The European Union is working on a proposal to sanction Russia over the imprisonment of opposition leader Alexey Navalny, who suffered a near-fatal nerve-agent attack that he and Western governments blamed on Russian intelligence services.
EU ambassadors discussed the punitive measures at a meeting on Wednesday, according to two diplomats familiar with the discussion. No member states objected to the proposal, said one of the people, who asked not to be identified because the talks were private.
European Commission spokesman Peter Stano declined to comment on the discussions, but added that “work is ongoing” on possible actions. EU foreign-policy chief Josep Borrell said on Tuesday that the EU’s next steps could include sanctions and that he would “put forward concrete proposals.”
The sanction discussion comes after Borrell weathered intense criticism over a humiliating trip to Moscow last week, when Russian Foreign Minister Sergei Lavrov used a joint press conference to disparage the bloc, criticizing the EU as an unreliable partner. Russia simultaneously announced that it would expel three diplomats from Poland, Germany and Sweden for their “recorded participation” in protests against the imprisonment of Navalny. The EU countries reciprocated in kind.

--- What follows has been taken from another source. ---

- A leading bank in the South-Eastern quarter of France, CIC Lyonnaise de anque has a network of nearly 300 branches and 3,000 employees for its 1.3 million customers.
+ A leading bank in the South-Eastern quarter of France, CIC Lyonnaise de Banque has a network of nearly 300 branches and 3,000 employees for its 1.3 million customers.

After returning from Moscow, Borrell said that “Europe and Russia are drifting apart.”
February Meeting
At Wednesday’s meeting, at least 10 ambassadors expressed their disappointment at how Borrell’s visit went, according to a diplomatic note seen by Bloomberg. Most of the same governments welcomed that the discussion was shifting to tangible action, including sanctions.
The note added that the EU’s foreign ministers could take an initial decision on any restrictive measures when they meet on Feb. 22. The EU’s 27 leaders will also be discussing relations with Russia next month. Any decision to apply new sanctions would require unanimity.
A senior Navalny ally urged the EU to show “political will” as it weighs the punitive measures. “The EU doesn’t need to build a legal case that can be defended in court—sanctions are a political decision,” Vladimir Ashurkov, who took part in a video call Monday with representatives of the 27 EU nations, the U.K. and U.S., said in a phone interview Wednesday. “If not now, then when?”
The ruble slipped early this year as fears of new sanctions added to pressures, but in the past two weeks the currency has recovered some of the ground lost.
London-based Ashurkov on Feb. 8 sent a sanctions list of 35 Russians including senior officials, state bankers and billionaire oligarchs Roman Abramovich and Alisher Usmanov to U.K. Foreign Secretary Dominic Raab.
“If eight are sanctioned, that would be a coup in itself, if 35 are sanctioned that would be huge leap,” Ashurkov said.
A spokesperson for Abramovich said there is “no foundation” for the claims Ashurkov made about the tycoons in his list. A representative for Usmanov declined to comment.
Navalny, 44, was detained in mid-January upon his return from Germany, where he was treated for the poisoning that he and Western nations blamed on President Vladimir Putin’s Federal Security Service, known as the FSB. The Kremlin denied any role in the nerve-agent attack.
A Moscow court on Feb. 2 sentenced Navalny to 2 years and 8 months for violating probation terms of an earlier suspended fraud conviction. His jailing sparked the biggest anti-Putin protests in years and a violent crackdown with 11,000 arrests and the prosecution of Navalny aides. Russia has repeatedly rejected EU and U.S. calls to free him.
At Wednesday’s meeting of EU ambassadors, several governments, including Germany and France, while expressing their disappointment with Russia’s behavior and actions, urged to also maintain a longer-term perspective and multi-pronged approach toward the country.